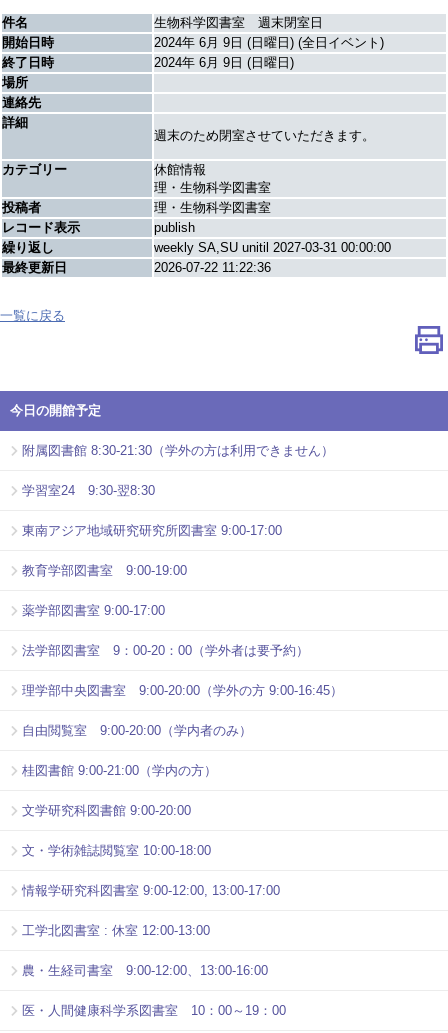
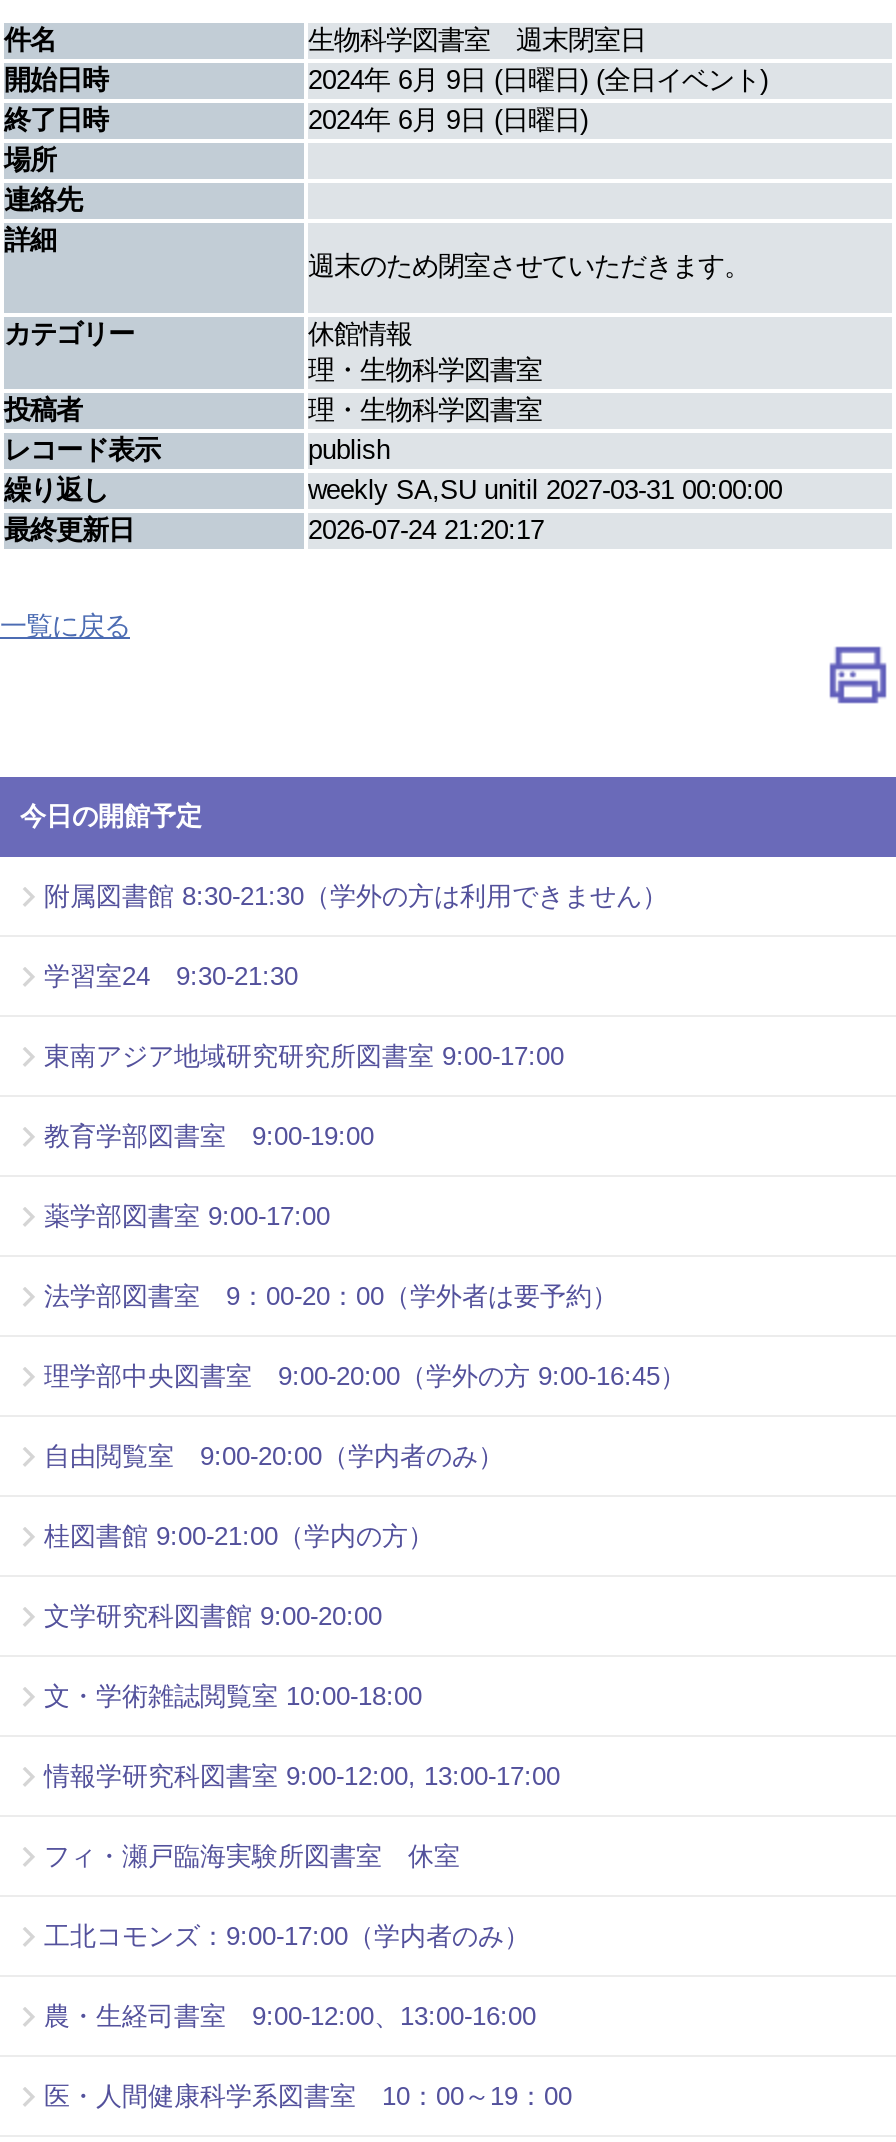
- 2026-07-22 11:22:36
+ 2026-07-24 21:20:17

- 学習室24 9:30-翌8:30
+ 学習室24 9:30-21:30

- 工学北図書室 : 休室 12:00-13:00
+ フィ・瀬戸臨海実験所図書室 休室
+ 工北コモンズ：9:00-17:00（学内者のみ）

▬▬▬

What the exercise asks
Write out exactly the lines from the one containing "- 工学北図書室 : 休室 12:00-13:00" through the end of the data, both included. Add nothing else.

Result for this task
- 工学北図書室 : 休室 12:00-13:00
+ フィ・瀬戸臨海実験所図書室 休室
+ 工北コモンズ：9:00-17:00（学内者のみ）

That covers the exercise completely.